# [Required action]
If a record holds a picture, please leave the picture out and copy the rest of the record exactly.

Record set Block Start

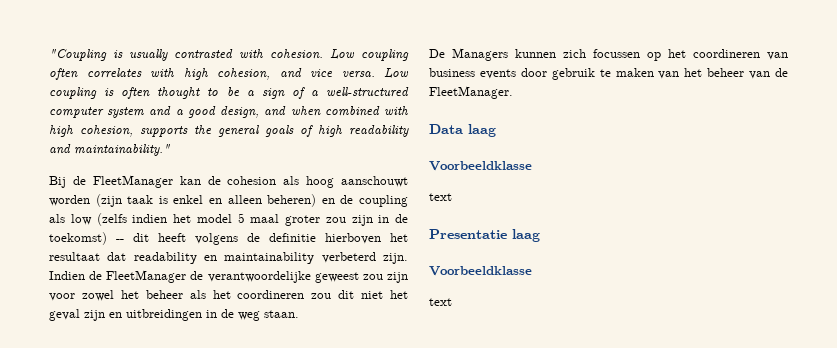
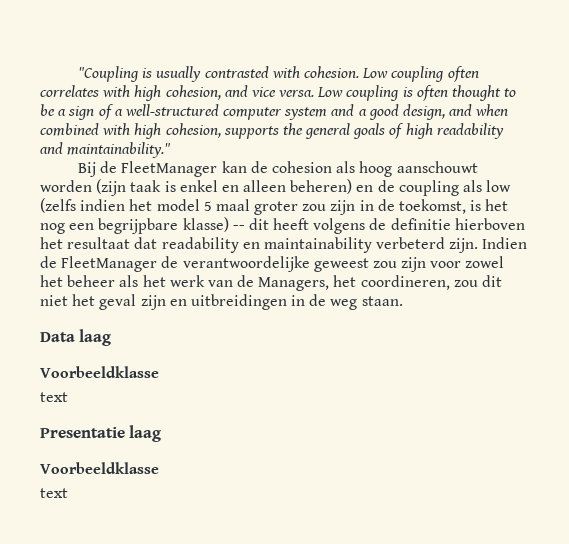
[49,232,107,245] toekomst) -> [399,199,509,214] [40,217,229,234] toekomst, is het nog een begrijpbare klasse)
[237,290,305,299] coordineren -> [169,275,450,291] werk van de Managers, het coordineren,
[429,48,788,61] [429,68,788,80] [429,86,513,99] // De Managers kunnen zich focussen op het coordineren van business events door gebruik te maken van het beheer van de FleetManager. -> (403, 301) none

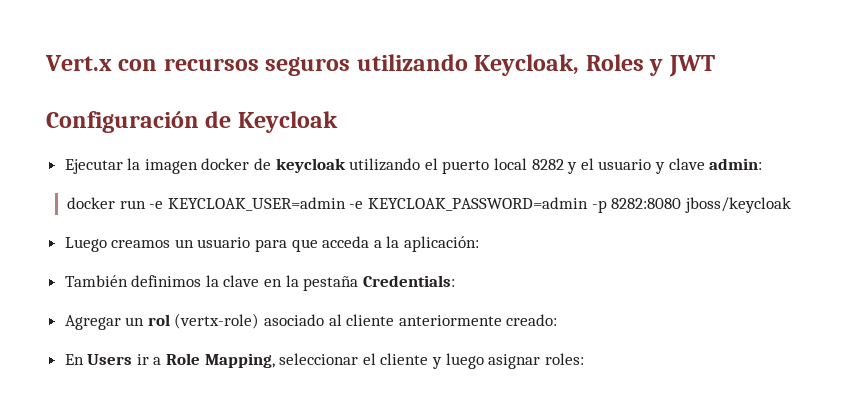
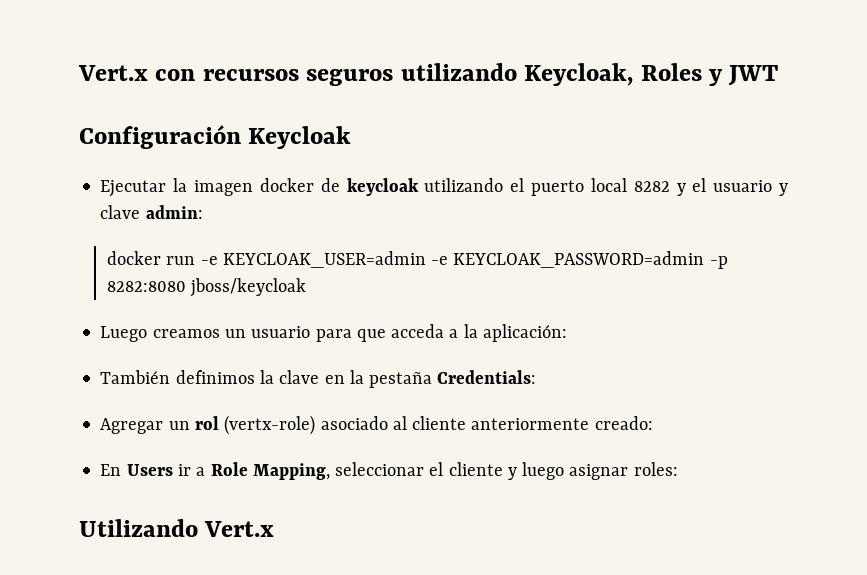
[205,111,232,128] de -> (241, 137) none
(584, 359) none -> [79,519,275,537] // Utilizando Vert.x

Record set Block End

# [Answer to the problem]
[49,232,107,245] toekomst) -> [399,199,509,214] [40,217,229,234] toekomst, is het nog een begrijpbare klasse)
[237,290,305,299] coordineren -> [169,275,450,291] werk van de Managers, het coordineren,
[429,48,788,61] [429,68,788,80] [429,86,513,99] // De Managers kunnen zich focussen op het coordineren van business events door gebruik te maken van het beheer van de FleetManager. -> (403, 301) none

[205,111,232,128] de -> (241, 137) none
(584, 359) none -> [79,519,275,537] // Utilizando Vert.x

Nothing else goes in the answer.